Work task -> Transcribe the listing word for word, beginning at its first line and ending at the line containing "(129, 167) none"; omit the pictures.
◇ ◇ ◇ ◇
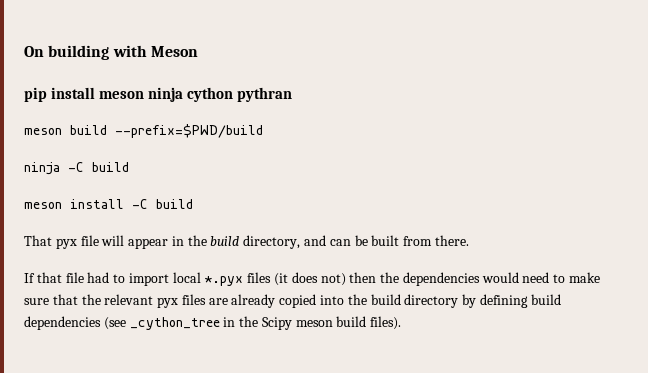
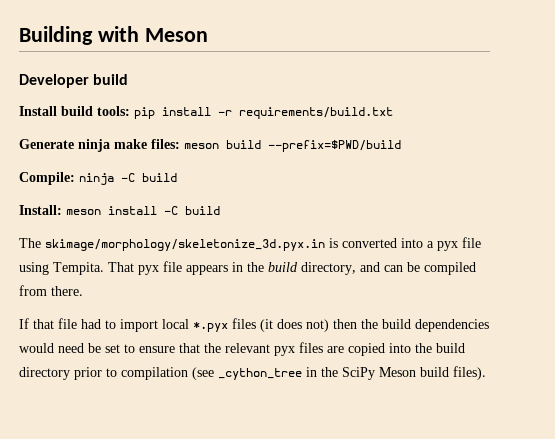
[24,45,110,60] On building -> [19,26,93,45] Building
[24,87,292,102] pip install meson ninja cython pythran // -> [19,74,129,88] [19,106,393,119] [19,139,180,152] Developer build // Install build tools: pip install -r requirements/build.txt // Generate ninja make files:
(263, 131) none -> [19,172,75,185] Compile:
(129, 167) none -> [19,205,62,215] Install:
(193, 204) none -> [19,237,481,251] [19,262,104,275] The skimage/morphology/skeletonize_3d.pyx.in is converted into a pyx file using Tempita.
[101,235,169,249] will appear -> [186,265,228,275] appears
[371,235,400,246] built -> [424,262,476,275] compiled
(400, 277) none -> [382,319,411,329] build
[553,272,601,283] [24,298,49,305] to make sure -> [88,343,175,353] be set to ensure
[231,294,276,308] already -> (344, 349) none
[462,294,561,308] [24,316,101,330] by defining build dependencies -> [74,367,188,380] prior to compilation
[261,317,333,330] Scipy meson -> [342,367,416,380] SciPy Meson

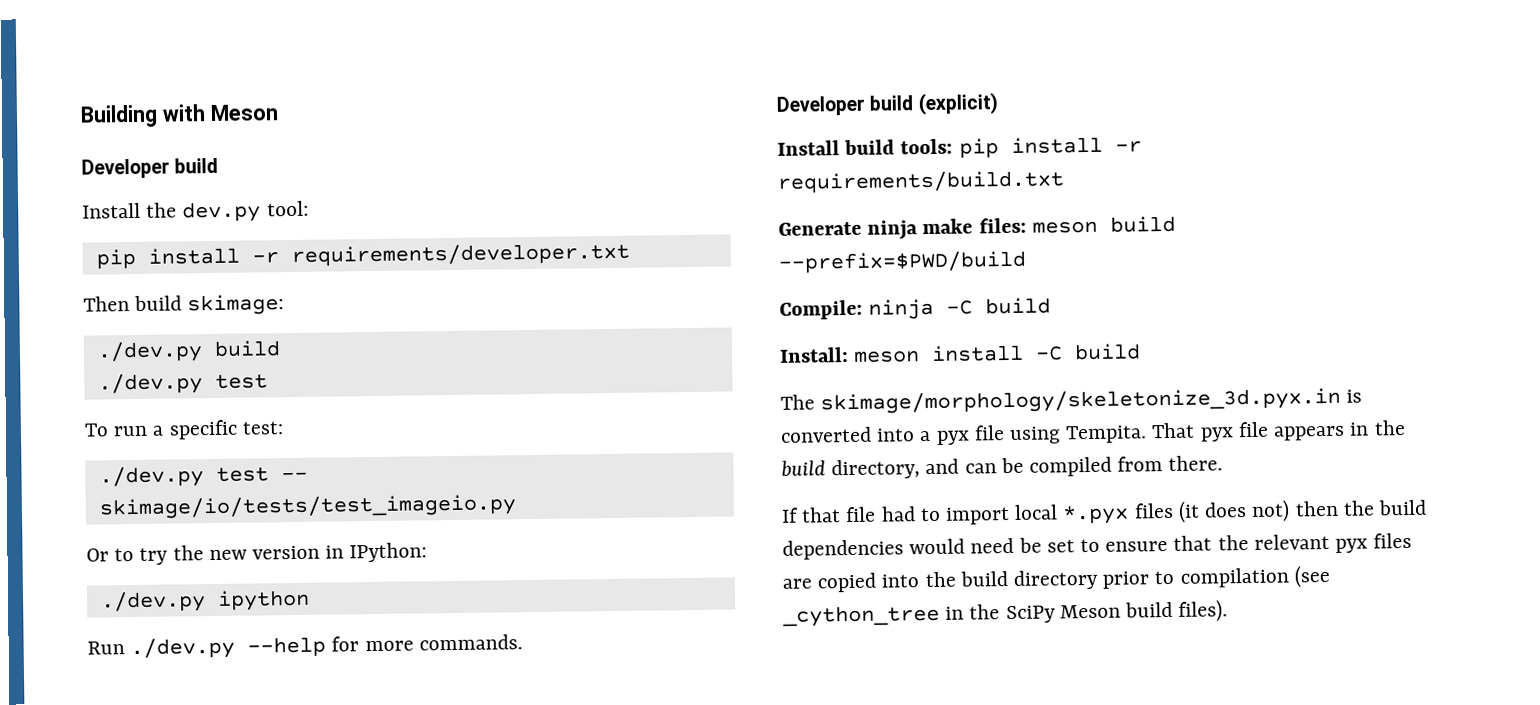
(129, 79) none -> [82,200,309,223] [95,242,630,270] [83,294,285,316] [96,340,281,363] [97,373,268,395] [84,419,283,440] [98,466,308,488] [98,494,517,520] [86,542,428,565] [99,589,310,613] [87,634,523,660] [776,92,999,116] // Install the dev.py tool: // pip install -r requirements/developer.txt // Then build skimage: // ./dev.py build // ./dev.py test // To run a specific test: // ./dev.py test -- skimage/io/tests/test_imageio.py // Or to try the new version in IPython: // ./dev.py ipython // Run ./dev.py --help for more commands. // Developer build (explicit)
◇ ◇ ◇ ◇
Result of this exercise ->
[24,45,110,60] On building -> [19,26,93,45] Building
[24,87,292,102] pip install meson ninja cython pythran // -> [19,74,129,88] [19,106,393,119] [19,139,180,152] Developer build // Install build tools: pip install -r requirements/build.txt // Generate ninja make files:
(263, 131) none -> [19,172,75,185] Compile:
(129, 167) none -> [19,205,62,215] Install:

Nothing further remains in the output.